» **AIM OF THE EXERCISE**:
Could you filter the records below and keep only the lines with the word "Inventory"?
[Opening EXTRACTED DATA section]
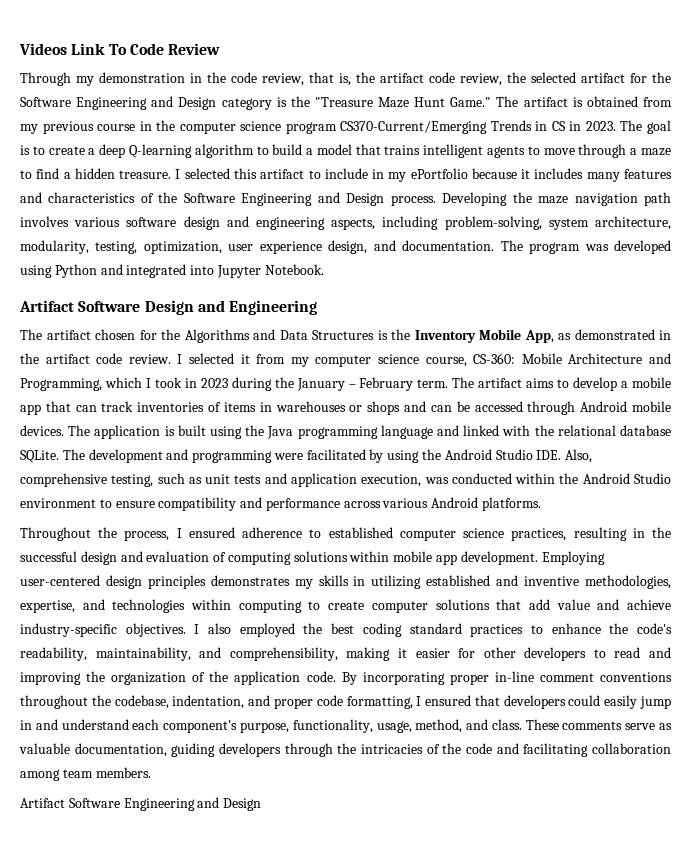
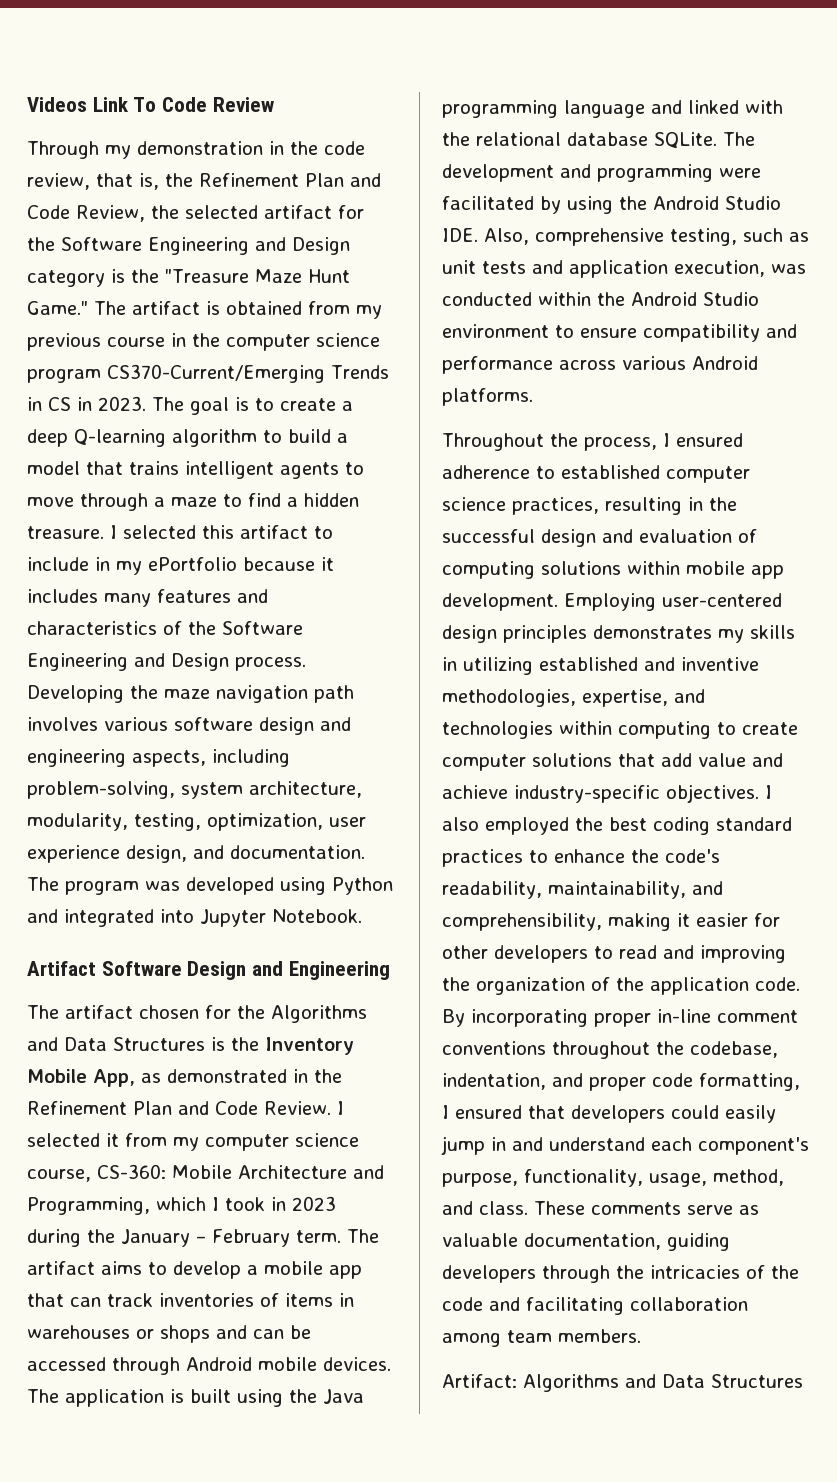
- Through my demonstration in the code review, that is, the artifact code review, the selected artifact for the Software Engineering and Design category is the "Treasure Maze Hunt Game."
+ Through my demonstration in the code review, that is, the Refinement Plan and Code Review, the selected artifact for the Software Engineering and Design category is the "Treasure Maze Hunt Game."
- The artifact chosen for the Algorithms and Data Structures is the Inventory Mobile App, as demonstrated in the artifact code review.
+ The artifact chosen for the Algorithms and Data Structures is the Inventory Mobile App, as demonstrated in the Refinement Plan and Code Review.
- Artifact Software Engineering and Design
+ Artifact: Algorithms and Data Structures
[Closing EXTRACTED DATA section]
» **SOLUTION TO THIS EXERCISE**:
- The artifact chosen for the Algorithms and Data Structures is the Inventory Mobile App, as demonstrated in the artifact code review.
+ The artifact chosen for the Algorithms and Data Structures is the Inventory Mobile App, as demonstrated in the Refinement Plan and Code Review.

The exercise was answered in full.